- [TASK TO COMPLETE]: Write all of the entries out again exactly, but not the images.
==== ENTRIES PROVIDED ====
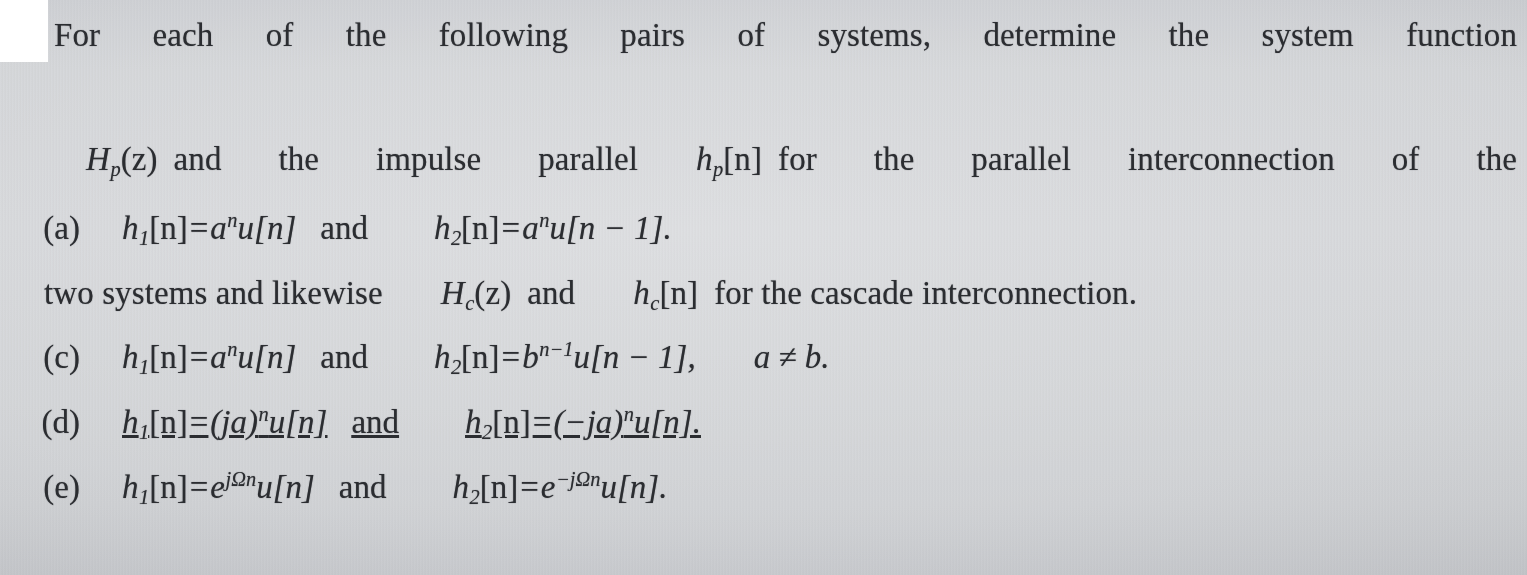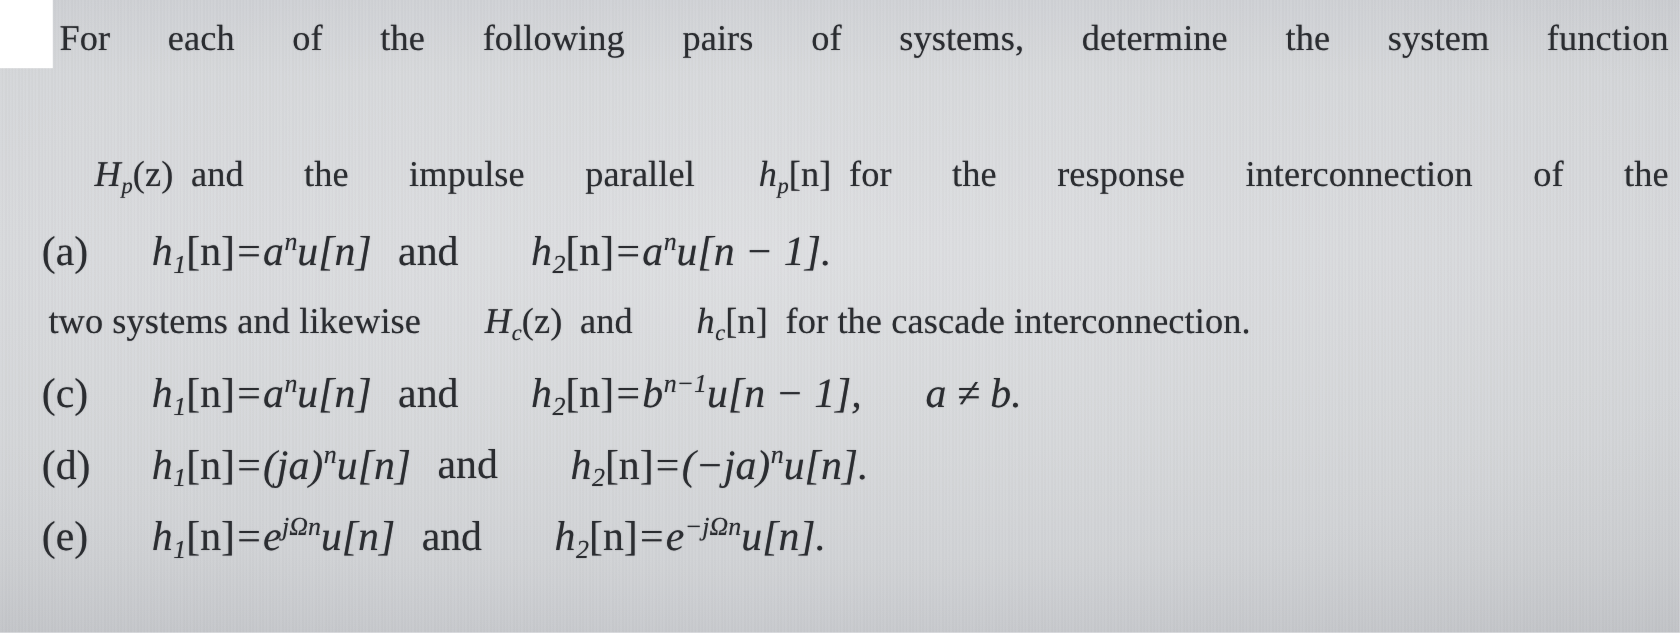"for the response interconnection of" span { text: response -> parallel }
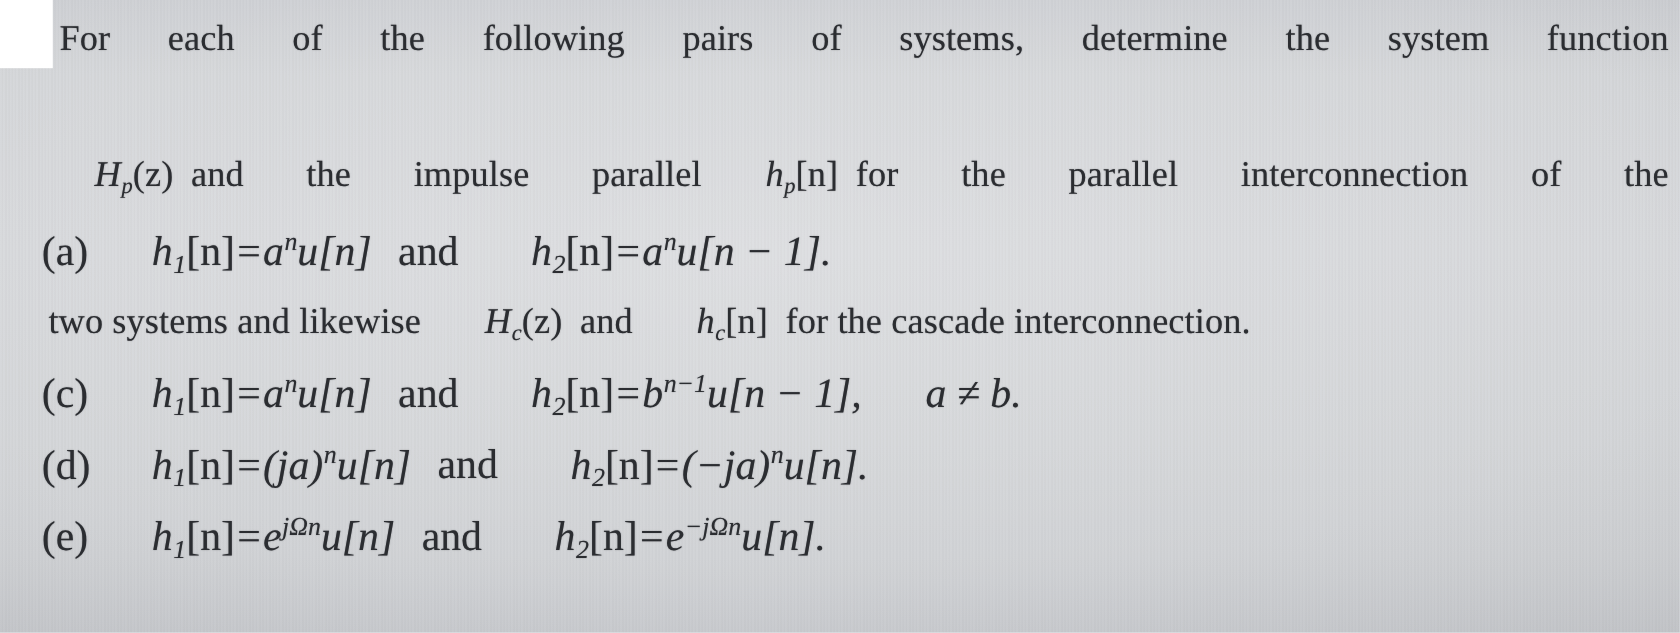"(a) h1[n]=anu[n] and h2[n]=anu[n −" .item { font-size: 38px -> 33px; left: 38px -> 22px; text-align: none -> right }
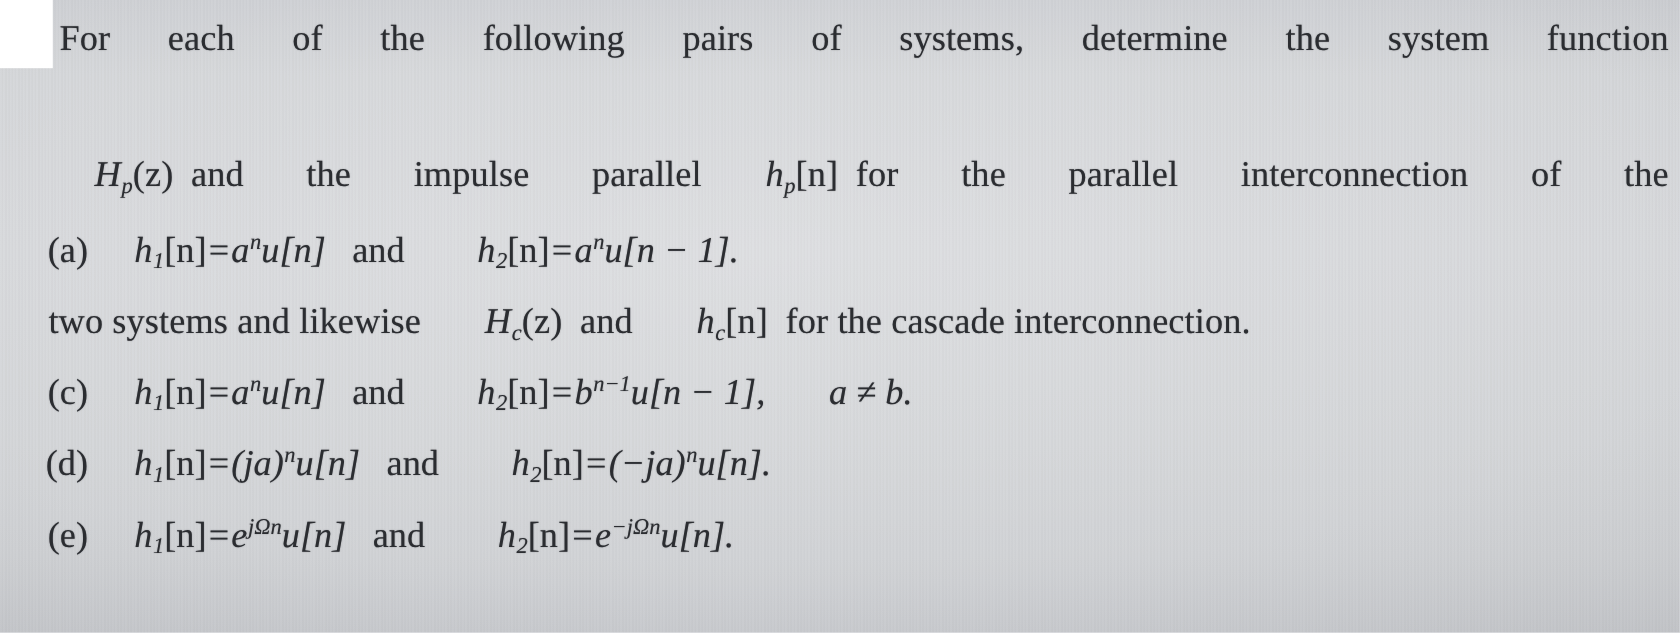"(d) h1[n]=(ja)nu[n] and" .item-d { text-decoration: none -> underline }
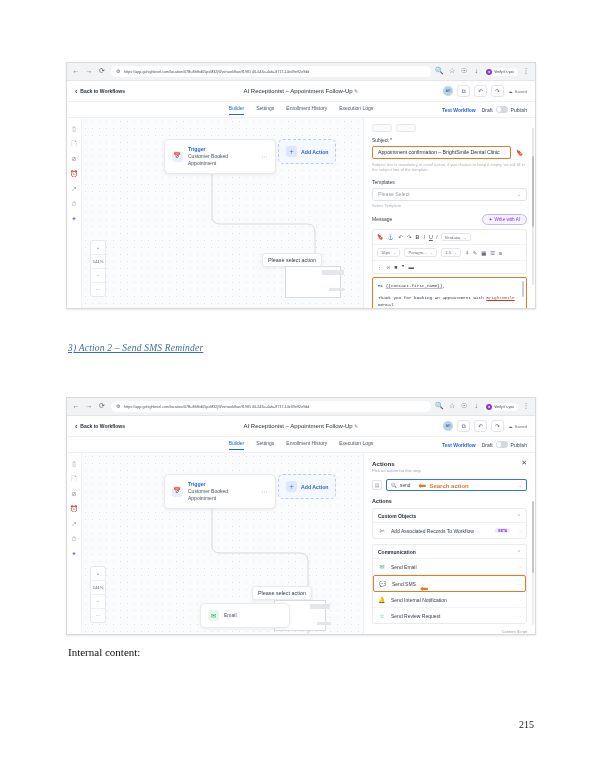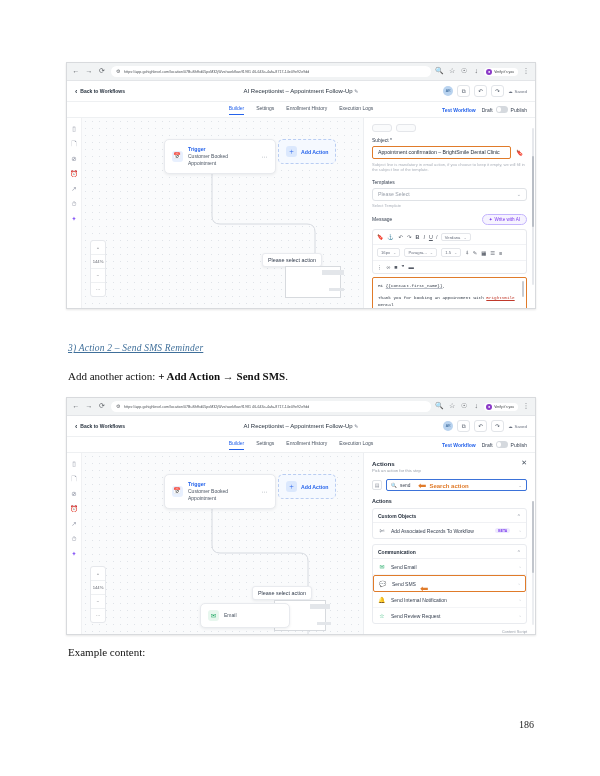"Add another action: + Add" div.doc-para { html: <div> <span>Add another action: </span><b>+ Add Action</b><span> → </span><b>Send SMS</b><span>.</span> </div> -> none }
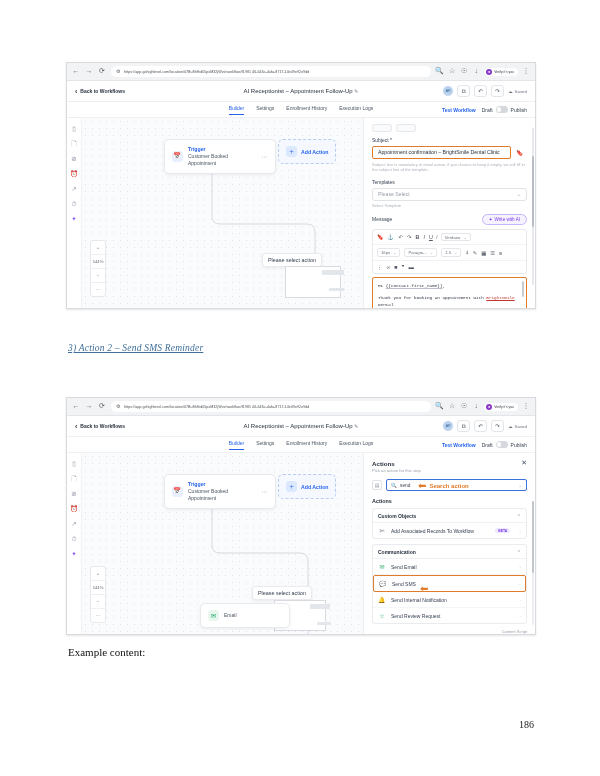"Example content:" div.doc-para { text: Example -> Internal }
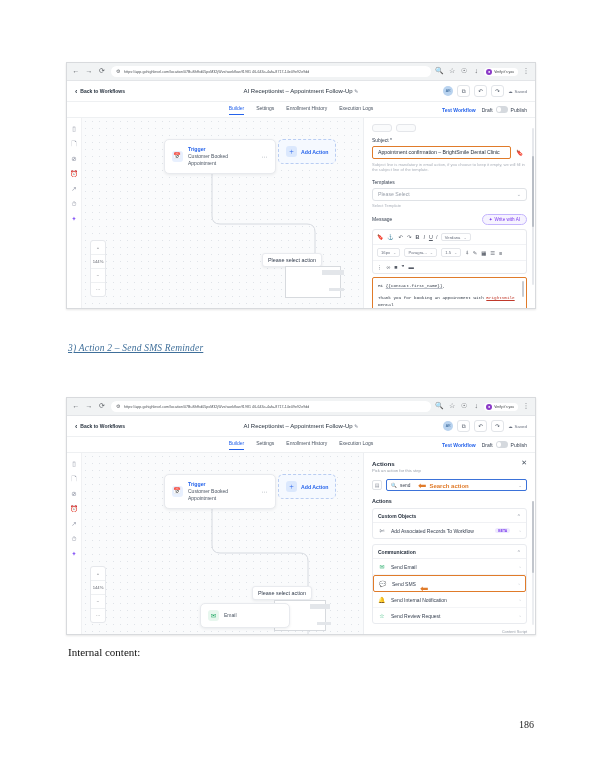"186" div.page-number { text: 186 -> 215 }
====
- [ANSWER TO THIS EXERCISE]:
"for the response interconnection of" span { text: response -> parallel }
"(a) h1[n]=anu[n] and h2[n]=anu[n −" .item { font-size: 38px -> 33px; left: 38px -> 22px; text-align: none -> right }
"(d) h1[n]=(ja)nu[n] and" .item-d { text-decoration: none -> underline }
"Add another action: + Add" div.doc-para { html: <div> <span>Add another action: </span><b>+ Add Action</b><span> → </span><b>Send SMS</b><span>.</span> </div> -> none }
"Example content:" div.doc-para { text: Example -> Internal }
"186" div.page-number { text: 186 -> 215 }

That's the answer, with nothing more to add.